A grande ilusão ainda é a de que, por mais medonha que seja a ameaça, com dinheiro e alocação de recursos suficiente, o Estado tudo pode fazer para nos salvar. Ao longo de décadas a população tem vindo a ser voluntária e involuntariamente endoutrinada acerca da omnipotência do Estado, criando na comunidade demasiadas expectativas quanto ao que os governos podem fazer para proteger os cidadãos dos infortúnios. Foi-se perdendo a noção da responsabilidade primeira da protecção individual e conferiram-se poderes alargados aos agentes do Estado para implementar medidas extremas e contrárias a um módico de preservação da autonomia e liberdade das pessoas. A prossecução lírica e delirante de uma política de “covid zero” e a infantil e egoísta quimera de uma vida sem risco cedo levaram muitos a não olhar a meios para criar uma falsa sensação de protecção em vez de viver a vida tal qual ela é na realidade. Esta grande ilusão tem também algo de uma religiosidade pervertida e de uma triste falta de humildade ao crer que o Homem pode dominar e impor-se à Natureza.

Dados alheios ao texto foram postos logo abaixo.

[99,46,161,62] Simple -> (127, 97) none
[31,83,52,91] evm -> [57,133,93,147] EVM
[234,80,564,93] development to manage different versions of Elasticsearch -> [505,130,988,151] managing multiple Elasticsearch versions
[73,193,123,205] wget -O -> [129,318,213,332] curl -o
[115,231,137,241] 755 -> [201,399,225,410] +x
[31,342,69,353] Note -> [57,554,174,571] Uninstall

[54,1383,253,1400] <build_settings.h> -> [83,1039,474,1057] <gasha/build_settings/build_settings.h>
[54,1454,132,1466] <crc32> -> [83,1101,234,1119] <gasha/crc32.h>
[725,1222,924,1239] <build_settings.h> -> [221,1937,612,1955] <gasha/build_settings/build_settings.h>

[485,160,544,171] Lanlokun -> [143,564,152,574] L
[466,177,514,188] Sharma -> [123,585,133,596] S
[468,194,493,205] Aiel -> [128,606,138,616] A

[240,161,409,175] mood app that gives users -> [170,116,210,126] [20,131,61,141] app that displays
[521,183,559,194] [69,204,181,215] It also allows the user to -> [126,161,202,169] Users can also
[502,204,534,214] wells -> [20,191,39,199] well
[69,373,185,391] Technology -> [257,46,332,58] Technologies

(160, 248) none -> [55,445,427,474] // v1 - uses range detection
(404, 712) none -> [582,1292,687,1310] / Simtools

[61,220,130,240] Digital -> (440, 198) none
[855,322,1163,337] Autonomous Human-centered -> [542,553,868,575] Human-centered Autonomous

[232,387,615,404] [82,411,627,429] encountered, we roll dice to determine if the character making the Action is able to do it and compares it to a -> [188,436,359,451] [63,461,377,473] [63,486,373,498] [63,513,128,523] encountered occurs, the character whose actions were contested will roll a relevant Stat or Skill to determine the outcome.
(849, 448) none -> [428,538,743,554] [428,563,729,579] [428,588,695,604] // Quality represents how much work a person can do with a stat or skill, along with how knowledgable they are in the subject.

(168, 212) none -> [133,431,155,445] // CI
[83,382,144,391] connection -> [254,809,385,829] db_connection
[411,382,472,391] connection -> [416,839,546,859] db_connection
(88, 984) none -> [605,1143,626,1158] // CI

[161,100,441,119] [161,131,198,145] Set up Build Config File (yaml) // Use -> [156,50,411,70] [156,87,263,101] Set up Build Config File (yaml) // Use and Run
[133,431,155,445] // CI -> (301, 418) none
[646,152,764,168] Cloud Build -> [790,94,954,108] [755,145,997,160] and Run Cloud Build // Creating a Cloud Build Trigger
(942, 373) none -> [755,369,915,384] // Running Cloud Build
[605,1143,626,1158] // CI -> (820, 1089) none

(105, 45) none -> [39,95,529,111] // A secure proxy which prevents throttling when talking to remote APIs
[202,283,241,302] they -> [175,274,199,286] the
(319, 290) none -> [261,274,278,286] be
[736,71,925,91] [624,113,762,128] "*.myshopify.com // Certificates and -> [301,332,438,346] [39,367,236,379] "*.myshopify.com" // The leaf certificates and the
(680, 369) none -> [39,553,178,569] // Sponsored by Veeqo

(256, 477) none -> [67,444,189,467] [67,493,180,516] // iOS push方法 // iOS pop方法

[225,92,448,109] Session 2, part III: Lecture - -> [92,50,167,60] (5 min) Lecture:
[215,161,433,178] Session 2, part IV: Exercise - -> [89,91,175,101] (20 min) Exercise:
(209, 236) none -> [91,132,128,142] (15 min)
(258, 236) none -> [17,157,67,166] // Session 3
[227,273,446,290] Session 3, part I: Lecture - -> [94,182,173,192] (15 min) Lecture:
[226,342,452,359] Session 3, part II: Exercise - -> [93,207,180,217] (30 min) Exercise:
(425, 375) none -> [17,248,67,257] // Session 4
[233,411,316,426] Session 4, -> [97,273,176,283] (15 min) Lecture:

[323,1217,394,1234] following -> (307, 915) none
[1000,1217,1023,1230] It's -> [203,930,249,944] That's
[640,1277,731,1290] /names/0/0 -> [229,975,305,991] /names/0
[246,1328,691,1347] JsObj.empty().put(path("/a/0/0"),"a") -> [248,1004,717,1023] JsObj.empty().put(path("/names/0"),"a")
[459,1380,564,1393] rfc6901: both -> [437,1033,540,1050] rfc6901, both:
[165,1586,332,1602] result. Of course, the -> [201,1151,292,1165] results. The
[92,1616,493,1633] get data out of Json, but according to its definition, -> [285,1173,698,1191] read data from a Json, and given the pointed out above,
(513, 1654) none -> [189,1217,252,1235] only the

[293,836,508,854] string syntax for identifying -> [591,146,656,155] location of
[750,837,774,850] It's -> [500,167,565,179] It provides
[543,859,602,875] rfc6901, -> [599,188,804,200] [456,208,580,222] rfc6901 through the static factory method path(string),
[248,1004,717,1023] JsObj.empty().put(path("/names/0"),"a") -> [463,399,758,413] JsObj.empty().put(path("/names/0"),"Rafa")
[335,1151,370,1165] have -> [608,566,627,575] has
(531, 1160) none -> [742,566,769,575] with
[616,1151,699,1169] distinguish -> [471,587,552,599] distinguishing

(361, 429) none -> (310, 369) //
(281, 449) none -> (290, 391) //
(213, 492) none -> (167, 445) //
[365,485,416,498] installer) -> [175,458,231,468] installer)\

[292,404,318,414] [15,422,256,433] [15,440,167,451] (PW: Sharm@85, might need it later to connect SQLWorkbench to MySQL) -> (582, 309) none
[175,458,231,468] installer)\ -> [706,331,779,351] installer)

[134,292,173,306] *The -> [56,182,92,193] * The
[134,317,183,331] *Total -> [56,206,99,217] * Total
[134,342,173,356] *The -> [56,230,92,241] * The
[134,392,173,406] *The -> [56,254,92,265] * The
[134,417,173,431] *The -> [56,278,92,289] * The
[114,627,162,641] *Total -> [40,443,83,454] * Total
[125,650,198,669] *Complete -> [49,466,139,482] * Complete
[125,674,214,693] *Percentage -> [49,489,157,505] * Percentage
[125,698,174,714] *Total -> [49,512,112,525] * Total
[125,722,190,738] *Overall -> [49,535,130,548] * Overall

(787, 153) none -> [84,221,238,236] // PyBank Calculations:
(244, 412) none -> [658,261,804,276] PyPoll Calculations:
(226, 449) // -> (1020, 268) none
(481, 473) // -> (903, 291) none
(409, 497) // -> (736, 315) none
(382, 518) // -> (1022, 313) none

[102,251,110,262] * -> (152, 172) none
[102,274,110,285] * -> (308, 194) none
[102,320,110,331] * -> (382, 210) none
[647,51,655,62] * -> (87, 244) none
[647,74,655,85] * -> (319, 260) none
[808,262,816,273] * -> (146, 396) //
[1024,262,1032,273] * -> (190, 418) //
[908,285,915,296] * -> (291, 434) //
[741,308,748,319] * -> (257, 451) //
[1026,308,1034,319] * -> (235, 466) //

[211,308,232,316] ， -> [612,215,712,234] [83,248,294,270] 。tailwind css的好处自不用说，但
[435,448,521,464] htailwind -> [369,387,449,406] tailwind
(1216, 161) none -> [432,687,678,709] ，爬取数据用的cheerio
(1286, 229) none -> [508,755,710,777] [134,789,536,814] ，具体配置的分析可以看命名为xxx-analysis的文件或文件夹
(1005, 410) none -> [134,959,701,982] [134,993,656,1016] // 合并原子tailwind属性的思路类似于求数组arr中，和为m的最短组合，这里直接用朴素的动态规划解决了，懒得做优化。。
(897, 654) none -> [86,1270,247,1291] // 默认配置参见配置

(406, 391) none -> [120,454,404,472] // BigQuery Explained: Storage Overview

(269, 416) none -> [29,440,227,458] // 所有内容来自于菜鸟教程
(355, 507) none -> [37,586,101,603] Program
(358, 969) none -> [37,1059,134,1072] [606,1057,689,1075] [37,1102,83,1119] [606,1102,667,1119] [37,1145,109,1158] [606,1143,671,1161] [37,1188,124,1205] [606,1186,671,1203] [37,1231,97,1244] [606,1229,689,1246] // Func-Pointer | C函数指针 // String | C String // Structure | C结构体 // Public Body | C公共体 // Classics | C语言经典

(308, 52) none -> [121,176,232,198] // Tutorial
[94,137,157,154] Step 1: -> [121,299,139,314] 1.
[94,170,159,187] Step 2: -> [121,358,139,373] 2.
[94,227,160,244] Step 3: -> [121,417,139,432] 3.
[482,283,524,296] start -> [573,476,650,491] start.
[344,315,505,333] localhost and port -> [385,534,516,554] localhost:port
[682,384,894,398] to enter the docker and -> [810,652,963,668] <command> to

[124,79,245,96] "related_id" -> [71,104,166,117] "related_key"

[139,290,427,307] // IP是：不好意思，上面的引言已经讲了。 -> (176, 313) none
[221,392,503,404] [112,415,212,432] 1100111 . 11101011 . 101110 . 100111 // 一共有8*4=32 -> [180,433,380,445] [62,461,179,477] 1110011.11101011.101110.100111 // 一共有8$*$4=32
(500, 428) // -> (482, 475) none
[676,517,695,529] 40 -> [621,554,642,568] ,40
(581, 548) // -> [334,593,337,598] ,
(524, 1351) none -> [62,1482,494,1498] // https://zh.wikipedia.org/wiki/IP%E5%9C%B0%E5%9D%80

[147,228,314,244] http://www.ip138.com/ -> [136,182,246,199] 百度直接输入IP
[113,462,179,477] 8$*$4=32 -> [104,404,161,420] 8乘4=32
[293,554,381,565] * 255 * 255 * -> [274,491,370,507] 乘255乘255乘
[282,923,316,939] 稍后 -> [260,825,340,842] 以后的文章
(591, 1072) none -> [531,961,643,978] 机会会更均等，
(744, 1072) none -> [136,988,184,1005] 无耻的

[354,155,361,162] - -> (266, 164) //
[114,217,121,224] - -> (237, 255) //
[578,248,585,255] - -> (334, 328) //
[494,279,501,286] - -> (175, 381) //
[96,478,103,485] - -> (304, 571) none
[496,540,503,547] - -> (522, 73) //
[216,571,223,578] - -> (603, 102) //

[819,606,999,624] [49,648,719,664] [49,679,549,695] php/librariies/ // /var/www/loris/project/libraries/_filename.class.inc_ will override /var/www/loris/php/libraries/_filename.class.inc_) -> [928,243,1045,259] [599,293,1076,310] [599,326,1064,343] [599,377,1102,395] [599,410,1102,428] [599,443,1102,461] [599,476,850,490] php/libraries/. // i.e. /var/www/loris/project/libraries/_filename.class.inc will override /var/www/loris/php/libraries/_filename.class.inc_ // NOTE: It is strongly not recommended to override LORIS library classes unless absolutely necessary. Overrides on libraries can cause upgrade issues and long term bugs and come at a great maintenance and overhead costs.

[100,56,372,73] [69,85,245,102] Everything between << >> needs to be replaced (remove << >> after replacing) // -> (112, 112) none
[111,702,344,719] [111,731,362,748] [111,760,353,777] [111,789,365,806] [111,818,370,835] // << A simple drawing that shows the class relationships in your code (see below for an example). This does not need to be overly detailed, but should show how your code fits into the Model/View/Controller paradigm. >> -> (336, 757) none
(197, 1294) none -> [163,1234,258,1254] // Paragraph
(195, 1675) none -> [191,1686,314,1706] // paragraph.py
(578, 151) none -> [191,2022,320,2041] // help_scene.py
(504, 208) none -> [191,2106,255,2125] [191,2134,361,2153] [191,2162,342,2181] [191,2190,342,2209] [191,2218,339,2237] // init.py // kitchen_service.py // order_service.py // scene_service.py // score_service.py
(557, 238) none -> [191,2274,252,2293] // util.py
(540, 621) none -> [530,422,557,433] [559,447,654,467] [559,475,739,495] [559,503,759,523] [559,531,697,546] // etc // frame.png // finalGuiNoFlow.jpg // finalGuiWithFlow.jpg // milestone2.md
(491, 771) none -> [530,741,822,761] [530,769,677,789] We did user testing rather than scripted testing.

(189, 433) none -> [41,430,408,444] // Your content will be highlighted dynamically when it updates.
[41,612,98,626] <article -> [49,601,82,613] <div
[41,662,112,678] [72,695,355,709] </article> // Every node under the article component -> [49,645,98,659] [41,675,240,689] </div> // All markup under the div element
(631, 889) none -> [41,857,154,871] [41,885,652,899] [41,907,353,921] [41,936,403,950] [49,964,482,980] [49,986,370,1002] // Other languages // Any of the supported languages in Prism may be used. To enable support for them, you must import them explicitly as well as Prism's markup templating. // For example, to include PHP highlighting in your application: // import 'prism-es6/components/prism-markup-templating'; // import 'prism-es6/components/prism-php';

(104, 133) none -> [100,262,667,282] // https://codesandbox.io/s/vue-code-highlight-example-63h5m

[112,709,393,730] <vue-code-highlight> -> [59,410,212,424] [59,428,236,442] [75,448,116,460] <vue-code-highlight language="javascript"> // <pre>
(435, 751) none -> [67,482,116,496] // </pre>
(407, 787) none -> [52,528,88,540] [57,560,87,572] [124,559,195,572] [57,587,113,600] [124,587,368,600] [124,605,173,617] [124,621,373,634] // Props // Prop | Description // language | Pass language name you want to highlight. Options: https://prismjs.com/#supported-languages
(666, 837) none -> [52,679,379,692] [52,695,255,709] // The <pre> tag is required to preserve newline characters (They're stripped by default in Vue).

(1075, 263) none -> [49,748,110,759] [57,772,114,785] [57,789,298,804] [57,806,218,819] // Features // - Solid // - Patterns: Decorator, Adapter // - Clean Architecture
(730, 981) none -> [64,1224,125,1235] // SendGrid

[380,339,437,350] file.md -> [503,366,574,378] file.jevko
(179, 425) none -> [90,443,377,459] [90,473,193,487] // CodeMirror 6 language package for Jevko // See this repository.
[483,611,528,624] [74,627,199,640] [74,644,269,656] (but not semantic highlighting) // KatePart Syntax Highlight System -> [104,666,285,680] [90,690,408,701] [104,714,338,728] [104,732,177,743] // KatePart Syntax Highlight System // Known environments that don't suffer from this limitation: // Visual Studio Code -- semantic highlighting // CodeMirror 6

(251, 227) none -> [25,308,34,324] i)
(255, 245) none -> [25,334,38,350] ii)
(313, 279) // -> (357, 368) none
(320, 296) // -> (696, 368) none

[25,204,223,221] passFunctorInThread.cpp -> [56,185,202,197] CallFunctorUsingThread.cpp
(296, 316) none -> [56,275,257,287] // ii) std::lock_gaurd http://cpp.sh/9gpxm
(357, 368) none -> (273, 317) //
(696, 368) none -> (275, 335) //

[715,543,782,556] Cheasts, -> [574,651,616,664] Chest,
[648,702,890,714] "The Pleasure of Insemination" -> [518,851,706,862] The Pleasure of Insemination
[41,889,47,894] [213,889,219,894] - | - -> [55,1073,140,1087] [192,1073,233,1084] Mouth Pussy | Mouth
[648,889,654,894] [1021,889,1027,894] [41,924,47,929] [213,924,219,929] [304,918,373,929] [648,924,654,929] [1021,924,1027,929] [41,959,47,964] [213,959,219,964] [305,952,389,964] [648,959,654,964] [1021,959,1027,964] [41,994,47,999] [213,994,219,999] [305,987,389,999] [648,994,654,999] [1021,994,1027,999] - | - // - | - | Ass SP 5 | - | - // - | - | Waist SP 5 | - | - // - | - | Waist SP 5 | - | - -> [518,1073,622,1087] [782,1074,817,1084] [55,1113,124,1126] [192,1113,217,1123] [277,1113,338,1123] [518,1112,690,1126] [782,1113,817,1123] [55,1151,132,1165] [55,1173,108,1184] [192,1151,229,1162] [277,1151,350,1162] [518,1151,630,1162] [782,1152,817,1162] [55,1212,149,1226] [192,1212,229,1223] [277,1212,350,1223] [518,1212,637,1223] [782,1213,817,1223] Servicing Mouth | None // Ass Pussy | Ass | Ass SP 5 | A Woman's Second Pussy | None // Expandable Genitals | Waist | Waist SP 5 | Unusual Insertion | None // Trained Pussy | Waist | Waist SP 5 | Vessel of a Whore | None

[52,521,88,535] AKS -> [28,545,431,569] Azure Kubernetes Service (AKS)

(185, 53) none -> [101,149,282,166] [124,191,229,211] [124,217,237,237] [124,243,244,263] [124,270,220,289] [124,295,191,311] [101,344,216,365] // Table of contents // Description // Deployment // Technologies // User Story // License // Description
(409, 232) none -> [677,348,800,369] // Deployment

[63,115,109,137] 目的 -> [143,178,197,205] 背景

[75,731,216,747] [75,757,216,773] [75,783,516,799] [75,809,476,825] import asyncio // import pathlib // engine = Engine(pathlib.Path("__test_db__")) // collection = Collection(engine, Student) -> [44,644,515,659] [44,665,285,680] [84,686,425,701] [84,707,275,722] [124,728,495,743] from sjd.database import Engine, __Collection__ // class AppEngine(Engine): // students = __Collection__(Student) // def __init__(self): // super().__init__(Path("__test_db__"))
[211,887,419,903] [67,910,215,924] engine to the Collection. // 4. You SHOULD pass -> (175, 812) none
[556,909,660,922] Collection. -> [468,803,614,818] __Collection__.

Quando renunciamos à liberdade e em nome da segurança atribuímos ao Estado o direito de ingerência na esfera de responsabilidade individual, a condição moral da nossa civilização perde-se e entramos numa inexorável marcha para a desumanização.

Como dizia o replicante Roy para Deckard na cena final do filme Blade Runner, de Ridley Scott: viver em medo é uma experiência singular, mas essa é a condição de ser escravo.